BMC Bioinformatics. 2017 Aug 8;18(1):363. doi: 10.1186/s12859-017-1770-1.
Next-generation sequencing (NGS) approaches are commonly used to identify key regulatory networks that drive transcriptional programs. Although these technologies are frequently used in biological studies, NGS data analysis remains a challenging, time-consuming, and often irreproducible process. Therefore, there is a need for a comprehensive and flexible workflow platform that can accelerate data processing and analysis so more time can be spent on functional studies.
We have developed an integrative, stand-alone workflow platform, named CIPHER, for the systematic analysis of several commonly used NGS datasets including ChIP-seq, RNA-seq, MNase-seq, DNase-seq, GRO-seq, and ATAC-seq data. CIPHER implements various open source software packages, in-house scripts, and Docker containers to analyze and process single-ended and pair-ended datasets.
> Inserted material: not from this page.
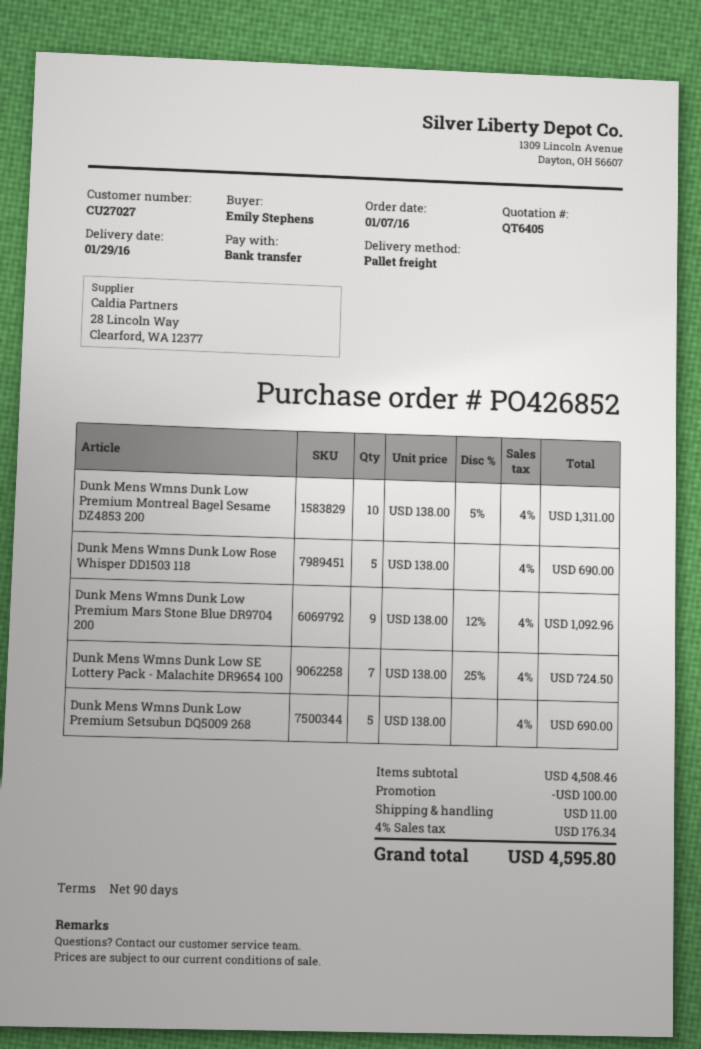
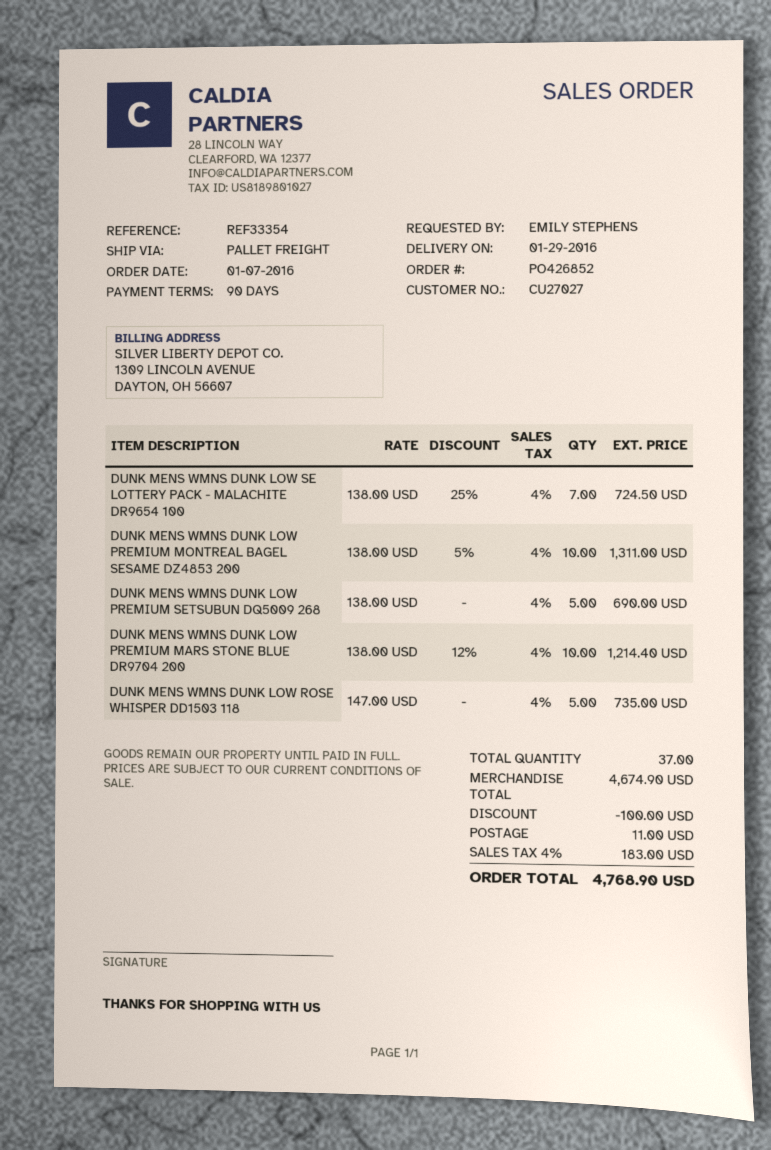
Dunk Mens Wmns Dunk Low Rose Whisper DD1503 118: 5 x 138.00 = 690.00 -> 5 x 147.00 = 735.00
Dunk Mens Wmns Dunk Low Premium Mars Stone Blue DR9704 200: 9 x 138.00 - 12% = 1092.96 -> 10 x 138.00 - 12% = 1214.40
subtotal: 4508.46 -> 4674.90
tax: 4% = 176.34 -> 4% = 183.00
total: 4595.80 -> 4768.90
CIPHER's pipelines conduct extensive quality and contamination control checks, as well as comprehensive downstream analysis. A typical CIPHER workflow includes: (1) raw sequence evaluation, (2) read trimming and adapter removal, (3) read mapping and quality filtering, (4) visualization track generation, and (5) extensive quality control assessment. Furthermore, CIPHER conducts downstream analysis such as: narrow and broad peak calling, peak annotation, and motif identification for ChIP-seq, differential gene expression analysis for RNA-seq, nucleosome positioning for MNase-seq, DNase hypersensitive site mapping, site annotation and motif identification for DNase-seq, analysis of nascent transcription from Global-Run On (GRO-seq) data, and characterization of chromatin accessibility from ATAC-seq datasets. In addition, CIPHER contains an "analysis" mode that completes complex bioinformatics tasks such as enhancer discovery and provides functions to integrate various datasets together.
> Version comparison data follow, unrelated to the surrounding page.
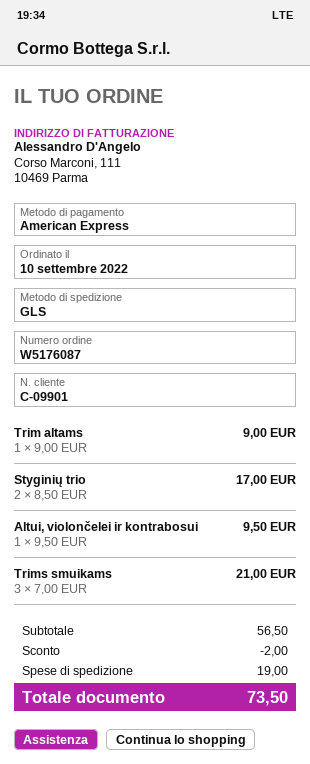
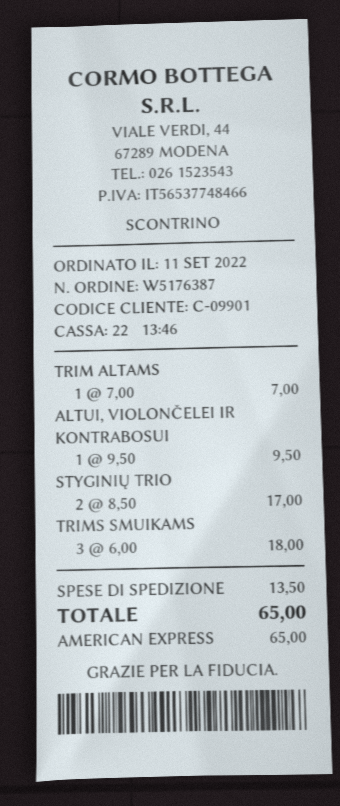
order number: W5176087 -> W5176387
order date: 2022-09-10 -> 2022-09-11
Trim altams: 1 x 9.00 = 9.00 -> 1 x 7.00 = 7.00
Trims smuikams: 3 x 7.00 = 21.00 -> 3 x 6.00 = 18.00
discount: 2.00 -> none
shipping: 19.00 -> 13.50
total: 73.50 -> 65.00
Using public and simulated data, we demonstrate that CIPHER is an efficient and comprehensive workflow platform that can analyze several NGS datasets commonly used in genome biology studies. Additionally, CIPHER's integrative "analysis" mode allows researchers to elicit important biological information from the combined dataset analysis.
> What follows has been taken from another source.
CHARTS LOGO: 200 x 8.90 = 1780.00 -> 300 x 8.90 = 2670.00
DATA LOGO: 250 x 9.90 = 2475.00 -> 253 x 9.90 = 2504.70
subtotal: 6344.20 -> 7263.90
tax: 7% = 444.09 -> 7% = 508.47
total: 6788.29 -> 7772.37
下一代测序(NGS)方法常用于识别驱动转录程序的关键调控网络。尽管这些技术在生物学研究中经常使用,但NGS数据分析仍然是一个具有挑战性、耗时且往往不可重复的过程。因此,需要一个全面且灵活的工作流程平台,以加速数据处理和分析,从而有更多时间用于功能研究。
我们开发了一个名为CIPHER的集成式独立工作流程平台,用于系统分析包括ChIP-seq、RNA-seq、MNase-seq、DNase-seq、GRO-seq和ATAC-seq数据在内的几种常用NGS数据集。CIPHER实现了各种开源软件包、内部脚本和Docker容器,以分析和处理单端和双端数据集。CIPHER的管道进行广泛的质量和污染控制检查以及全面的下游分析。一个典型的CIPHER工作流程包括:(1)原始序列评估,(2)读段修剪和接头去除,(3)读段比对和质量过滤,(4)可视化轨迹生成,以及(5)广泛的质量控制评估。此外,CIPHER进行下游分析,如:ChIP-seq的窄峰和宽峰调用、峰注释和基序识别,RNA-seq的差异基因表达分析,MNase-seq的核小体定位,DNase超敏位点图谱绘制,DNase-seq的位点注释和基序识别,来自全局运行转录(GRO-seq)数据的新生转录分析,以及ATAC-seq数据集的染色质可及性表征。此外,CIPHER包含一个“分析”模式,可完成复杂的生物信息学任务,如增强子发现,并提供将各种数据集整合在一起的功能。
使用公共数据和模拟数据,我们证明CIPHER是一个高效且全面的工作流程平台,可分析基因组生物学研究中常用的几种NGS数据集。此外,CIPHER的集成“分析”模式使研究人员能够从组合数据集分析中获取重要的生物学信息。